Vorrei rassicurare Gramellini su un paio di cose. La prima è facile facile, alla portata delle sue semplificazioni. Gli aridi manichini di cui parla sono persone non diverse da lui. Si alzano al mattino, fanno colazione, vanno al lavoro, si fanno quattro risate alla macchinetta del caffè, magari scambiano due battute sull’ultima partita dei New York Yankees (precisazione per Gramellini: i New York Yankees sono, a grandi linee, la Juventus di New York), tornano a casa in metropolitana, la sera, e magari tengono pure famiglia. In alcune nazioni particolarmente evolute quei manichini lì li chiamano scienziati, e a quelli bravi danno anche dei premi.

La seconda è un po’ più ardita, ma confido che con qualche sforzo ce la possa fare. Scrivere “Abbasso gli algoritmi” e deprecarne la dittatura è un po’ come scrivere “Abbasso la forza di gravità” o “Abbasso la postura eretta”. In parole povere, una sciocchezza.
La parola algoritmo deriva dal nome di uno dei massimi matematici dl Medioevo; quello sì, un gigante del sapere. Vissuto nel IX secolo, si chiamava Muhammad ibn Musa al-Khwarizmi, probabilmente perché proveniva dalla regione persiana del Khwārezm. Matematico, astronomo e geografo, è considerato uno dei padri nobili dell’algebra, quell’arida branca della matematica con cui si calcolano per esempio i diritti dei libri di Gramellini. E il termine algoritmo deriva dalla trascrizione latina del suo nome perché fu tra i primi a fare riferimento al concetto di procedimento per risolvere un problema in un numero finito di passi: un algoritmo, appunto.

Gli algoritmi, non me ne voglia Gramellini, sono dappertutto, infestanti come la gramigna. A modo loro erano algoritmi, anche se loro non lo sapevano, pure i calcoli che permisero agli antichi abitanti del Neolitico di decidere il momento della semina in funzione dell’alternarsi delle stagioni. E di lì in poi non abbiamo fatto che infilare algoritmi nella nostra vita. Perché gli algoritmi scovano le regolarità nei fenomeni, e ci permettono di descriverli con una lingua sintetica, quella della matematica. Non sempre semplice, ma sintetica.

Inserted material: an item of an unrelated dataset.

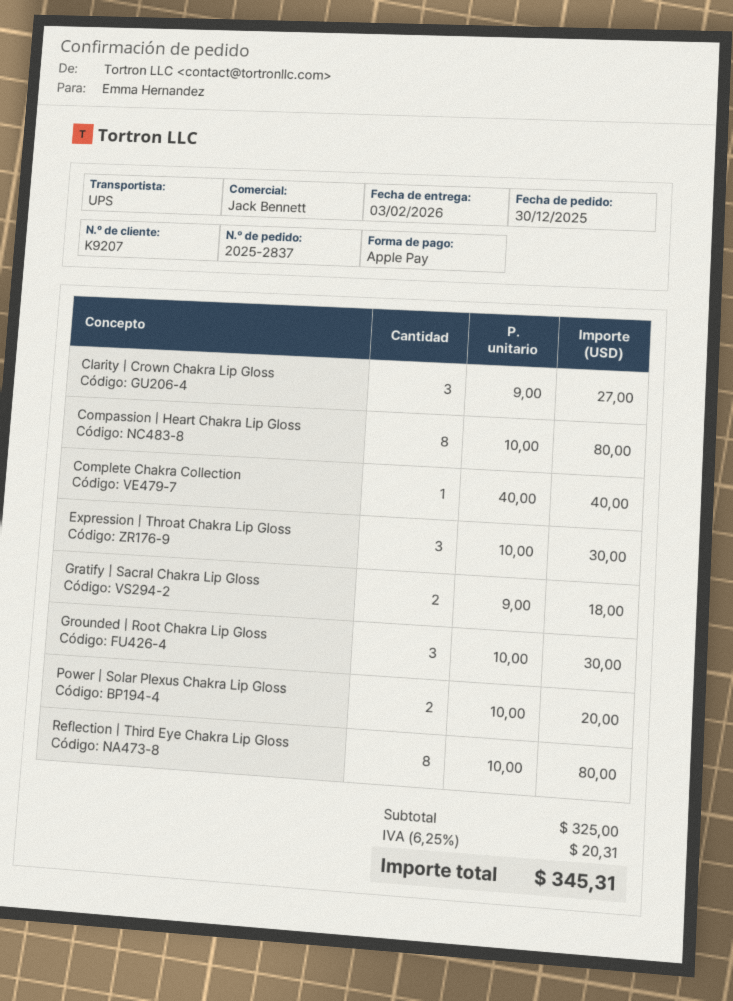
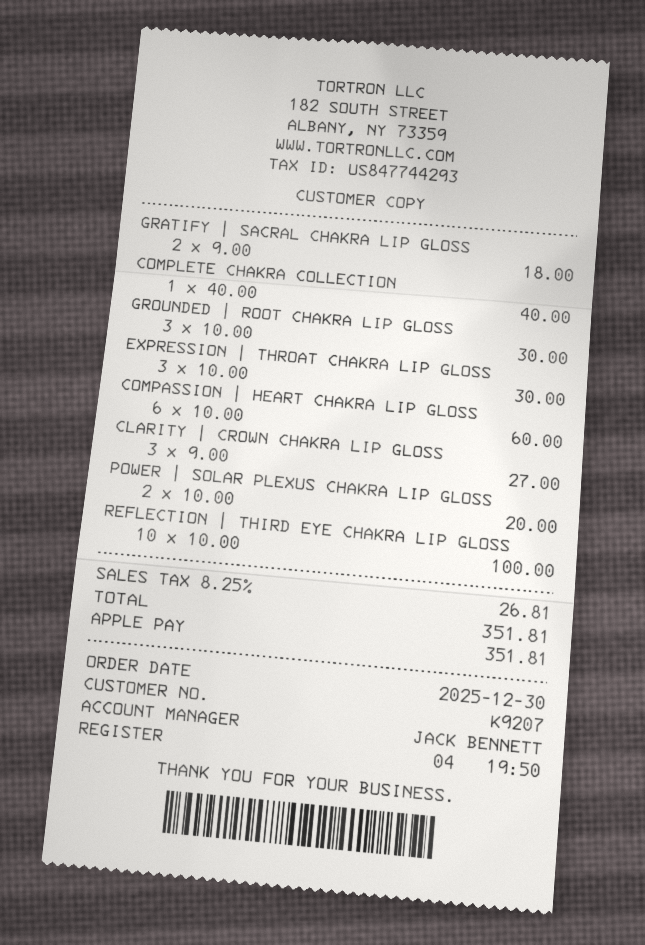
Compassion | Heart Chakra Lip Gloss: 8 x 10.00 = 80.00 -> 6 x 10.00 = 60.00
Reflection | Third Eye Chakra Lip Gloss: 8 x 10.00 = 80.00 -> 10 x 10.00 = 100.00
tax: 6.25% = 20.31 -> 8.25% = 26.81
total: 345.31 -> 351.81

Ci sono algoritmi nei frigoriferi, negli impianti elettrici, nelle automobili. Ci sono algoritmi che permettono di risparmiare spazio, o materiali nella manifattura. Ci sono algoritmi negli strumenti diagnostici, come la risonanza magnetica: servono a raddrizzare l’immagine grezza prodotta dal campo magnetico, che sarebbe troppo deformata per permettere diagnosi precise. Ci sono algoritmi nei computer con cui Gramellini scrive i suoi testi, o perlomeno nelle macchine che li stampano, se lui si ostina a vergarli sulla pergamena con la penna d’oca. Ci sono algoritmi nelle telecamere che settimanalmente lo riprendono e nei televisori che ci portano a casa la sua immagine rassicurante. Ci sono algoritmi persino nella testa di ognuno di noi. In qualche caso, magari, a sua insaputa.